Is HR Truly Ready for AI?

The answer depends on what it means to be ready. If you are looking for close to 100% assurance that you know what an AI-enabled HR organization looks like or know all there is to know about AI in HR before you get started. Then, no, given the pace of AI technology development, you will likely never be ready.

However, if you consider being ready for AI as knowing the basics, knowing the right questions to ask, knowing what’s core to your organization even amid the AI evolution, and having a learning and growth mindset, then yes, my opinion is that you are absolutely ready for AI.

Over the last six months, I have learned that being ready for AI is less about knowing the technology and the technical stuff; and more about having clarity in your organizational objectives and adaptability in your execution. In a world filled with ambiguity and about to get much more ambiguous, having clarity in the end goal is the key to thriving.

This is much easier said than done.

When you think about how HR has bought and implemented technology for the past 20 years, we have placed so much emphasis on certainty (When is the go-live date? When and what are we migrating? How many lines of data are being moved? What does the new process map look like? Etc.) that I think we have forgotten what it’s like to experiment on a smaller scale instead of doing a big launch, and explore possibilities instead of looking for definitive answers.

So, how can HR get ready for AI? Here are a few thoughts and mindset changes we can adopt today:

1. Expert knowledge is now a commodity.

I spent eight months studying for my SHRM SCP certification in 2018. That same knowledge can be rendered from ChatGPT in under 10 minutes with a series of prompts. So, instead of trading on what you know (which AI can pick up and learn very quickly), focus on why the knowledge is essential, how that knowledge can bring value to your organization, and reflect on what else you might want to know to expand your expertise. Machines can repeat, but only humans can create. So, think about what creation means to you and your field.

2. Everyone is figuring it out.

Here is a little not-so-secret secret: AI is moving so fast that no one can claim to be an AI expert in HR. Even for those working on AI solutions for HR, we’re experienced learners with more time to dedicate to this topic. So, don’t feel like AI is the world of “those who have done it and have money for it” and “those who haven’t done it and cannot afford it.” In reality, there are so many solutions that 1) everyone is figuring it out with you, and 2) you don’t need funding to experiment with AI—there are plenty of free solutions to get you started.

3. It’s an exercise of ongoing intellectual curiosity.

When I first started consulting, I would hear passing conversations like, “We did a similar project three years ago; let’s see what we can use from that project.” I’m pretty sure project outputs will not survive a few months in today’s environment, let alone a few years. The age of AI is the age of the growth mindset. AI is expediting knowledge dispersion and innovation cycles. With that in mind, HR professionals must consider how/when to obtain new knowledge to stay relevant. The easiest way to do that without it being contrived is by staying curious constantly.

4. Change management is not an event.

I’m really hoping this is a moot point to emphasize, but just in case someone needs to hear this: we are in the 2020s, change is a constant, and there should be no more “start change management” and “completely change management” milestones on your project plans. If you view changes as events in the age of AI, you will constantly feel like you are falling behind, and just as soon as you finish one change event, another one is already late. Instead of fighting it and harnessing absolute order from chaos, determine how to create change agility and build change perseverance in yourself and your organization.

5. Technology and data literacy are table stakes.

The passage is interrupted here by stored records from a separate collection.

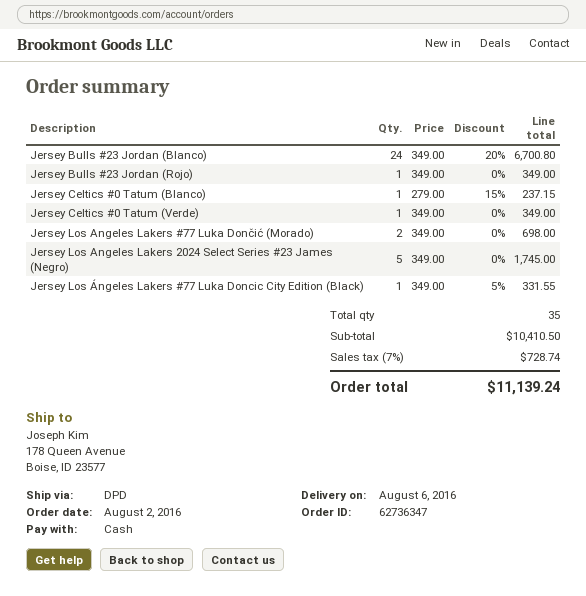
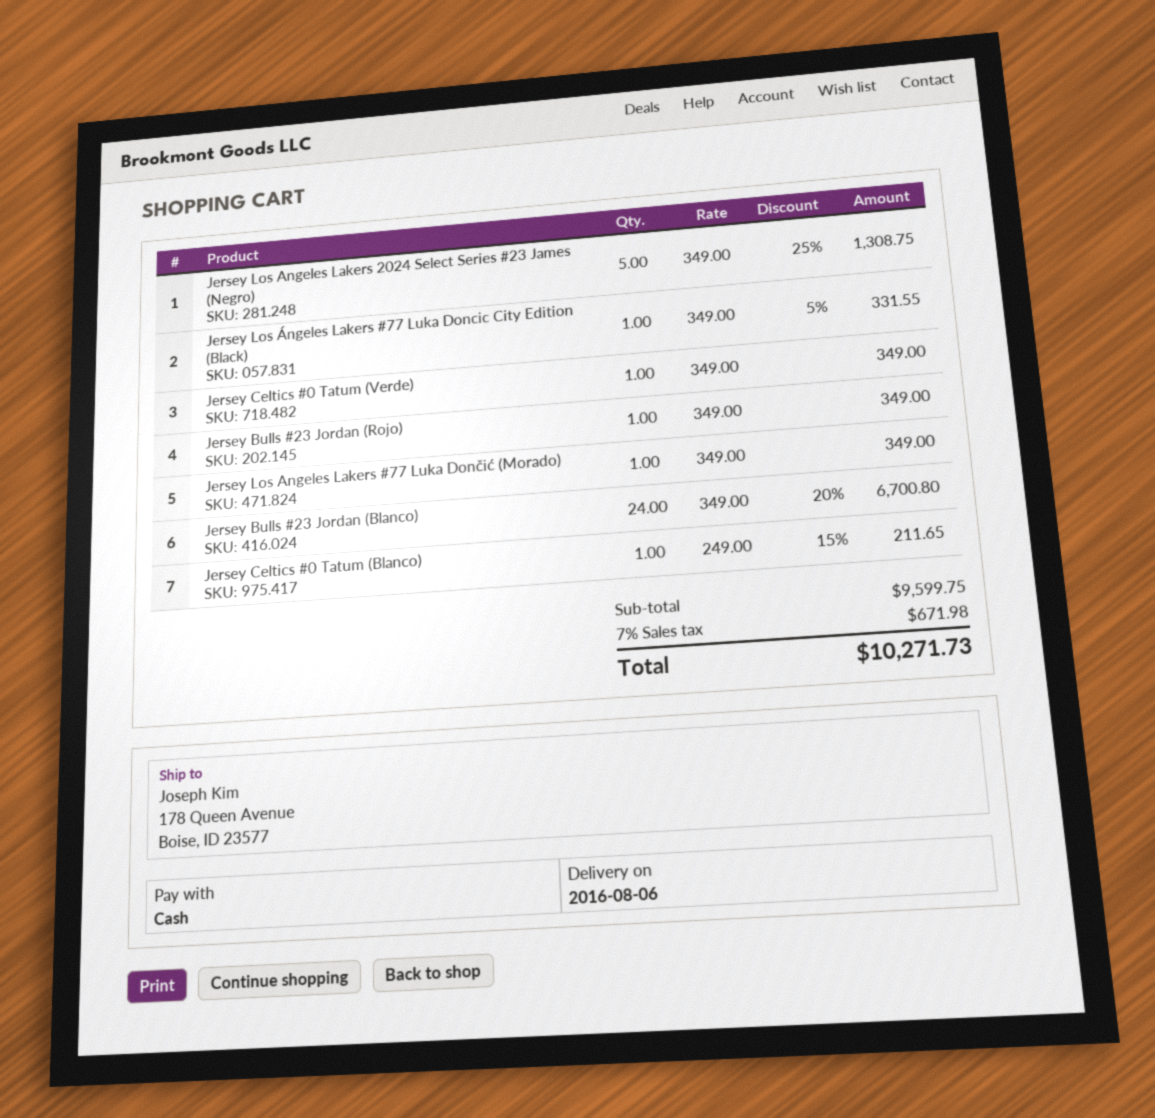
Jersey Celtics #0 Tatum (Blanco): 1 x 279.00 - 15% = 237.15 -> 1 x 249.00 - 15% = 211.65
Jersey Los Angeles Lakers #77 Luka Dončić (Morado): 2 x 349.00 = 698.00 -> 1 x 349.00 = 349.00
Jersey Los Angeles Lakers 2024 Select Series #23 James (Negro): 5 x 349.00 = 1745.00 -> 5 x 349.00 - 25% = 1308.75
subtotal: 10410.50 -> 9599.75
tax: 7% = 728.74 -> 7% = 671.98
total: 11139.24 -> 10271.73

Gone are the days of “we are people-people, so let the techies deal with the systems and data.” In case you haven’t noticed, we can’t run HR today without technology or be relevant in executive discussions without data. Being an HR leader or practitioner today without some technical and data knowledge is like owning a house and having no idea where your fuse box or master shutoff valve is. So, in whatever way is meaningful to you, think about how you might expand your technical knowledge and data literacy.

If there is only one thing you take away from this entire article, let it be this: the age of AI demands a growth mindset and intellectual curiosity from HR. The mindset and skills that have gotten the HR industry to where it is today will not carry us forward into the future.